Week two of this final level of school has come to a close.

I had the first day of my latest clinical rotation today. This time around, I'm at the medical intensive care unit at the teaching hospital associated with the university.  My clinical instructor works in the trauma ICU. There is a clinical group there as well. A third clinical group went to the ER. (I'm happy not to be in the ER.)

We came up to the ICU lobby--the neuroscience, trauma, and medical units share a large, main lobby--and as the instructor was explaining the layout, two men in suits and a nurse in scrubs came out of one of the set of doors, joking and laughing with each other. One of the men was pushing a gurney, on it a corpse covered in a gray blanket. 

We dropped our things in the break room and toured the unit, looking into patient and med rooms, equipment rooms, utility areas, and so on. It's an intense environment, overwhelming. We checked in on a couple of patients. One patient was completely unresponsive, hooked up to almost every kind of machine you can imagine. Five IV pumps controlled the various substances going into his bloodstream. A machine first inhaled and then exhaled for him, endlessly, replacing his whited-out lungs. One tube fed him. Other tubes carried the waste away. It took three people to turn him on his side and prop him up with pillows. (This helps to prevent skin breakdown and pressure ulcers.) They carefully checked over every part of him. Don't ever let anyone tell you that modesty is not a modern construct.

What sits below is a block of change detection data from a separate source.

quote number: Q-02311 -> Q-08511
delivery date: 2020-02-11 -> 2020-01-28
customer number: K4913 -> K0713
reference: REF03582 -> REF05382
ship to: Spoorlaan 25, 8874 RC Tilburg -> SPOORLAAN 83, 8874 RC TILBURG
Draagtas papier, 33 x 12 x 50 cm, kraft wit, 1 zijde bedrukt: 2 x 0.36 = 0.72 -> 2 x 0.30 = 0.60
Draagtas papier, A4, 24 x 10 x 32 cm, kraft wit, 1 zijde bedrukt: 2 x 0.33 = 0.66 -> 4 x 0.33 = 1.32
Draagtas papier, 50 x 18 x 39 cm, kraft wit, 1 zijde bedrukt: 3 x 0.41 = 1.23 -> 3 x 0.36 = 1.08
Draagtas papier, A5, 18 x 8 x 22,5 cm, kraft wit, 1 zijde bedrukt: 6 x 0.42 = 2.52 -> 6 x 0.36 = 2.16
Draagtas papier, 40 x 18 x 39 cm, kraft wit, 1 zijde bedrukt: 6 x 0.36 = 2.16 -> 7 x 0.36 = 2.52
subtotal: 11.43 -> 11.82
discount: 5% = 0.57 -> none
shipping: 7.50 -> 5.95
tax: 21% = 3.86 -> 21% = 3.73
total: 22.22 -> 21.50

In a room nearby, another patient was alert and responsive. He was hooked up to a machine that runs continuously but instead of breathing for him, every minute four liters of his blood exit his body through one catheter, loop into the machine where it's mixed with oxygen, then it re-enters him through another catheter. On the way back to his body, it takes a detour into another machine that removes the waste that the kidneys normally remove. He came in six weeks ago with the flu--that nasty flu that we heard warning after warning about--then his lungs shut down. It will take a miracle, the nurse said. She said this to us outside the room, of course. (I'm not entirely sure yet, but it seems to me that in the ICU miracles don't function the way they do out of the ICU.) I don't think anyone's broken the news to his family.

Get your flu shot.

While explaining the machine that oxygenates blood, the instructor veered off into a story about a young woman who spent 77 days hooked up to that machine. They ran test after test and no one could figure out what was wrong with her. The CDC came in, then went out again. Day after day, her equally young husband came in and sat by her side. After 77 days, her equally young husband and her family made the decision to remove her from the machine. She died within three minutes. The instructor told us this story and choked back tears at the end.

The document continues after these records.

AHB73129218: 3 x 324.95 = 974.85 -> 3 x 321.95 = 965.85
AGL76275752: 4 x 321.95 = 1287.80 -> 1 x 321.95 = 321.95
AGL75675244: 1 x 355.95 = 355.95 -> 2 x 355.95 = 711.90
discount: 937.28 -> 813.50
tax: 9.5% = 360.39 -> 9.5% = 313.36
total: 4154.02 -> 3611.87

It was a short day, but the environment is so overwhelming that it felt like a million years. In between looking at room after room of equipment that seems so essential that the patient is almost superfluous, we did bookkeeping things associated with our rotation. We tried and failed to get our user names and passwords for the charting system established. We tried and failed to get badges that open the various doors, including (importantly) the staff bathroom doors.

There are a couple of ridiculously annoying people in my clinical group this time. I've only worked with one of them before, a couple of levels ago. She was bad enough then, loud-mouthed, self-centered. It hasn't gotten better. Last term she did the psych rotation in the same unit I was on but she was there on different days than I was. She was so annoying that one of the staff members confronted her and had her removed from the unit for the duration of the rotation. And here she is again. The other annoying woman is just young and stupid. Those are her main faults. Everyone is so tired that that's enough.

I have a paper due tomorrow at midnight, then three exams and a paper due next week, so my weekend is mapped out for me.  Today though, I came home from the hospital, left my shoes and scrubs outside, got back into my pajamas, and put on an episode of Frasier.

That was nine hours ago.

2 comments:

Helen said...

Hurray for Frasier.

Otherwise, the omens do seem negative, but ignore them! Good luck with your paper and exams. I'm sure you'll be fine.

Have a good weekend!

Rosa said...

Hiya, Helen!

Frasier is hilarious! It's a good way to wind down at the end of a stressful day.

Hope your weekend is going great!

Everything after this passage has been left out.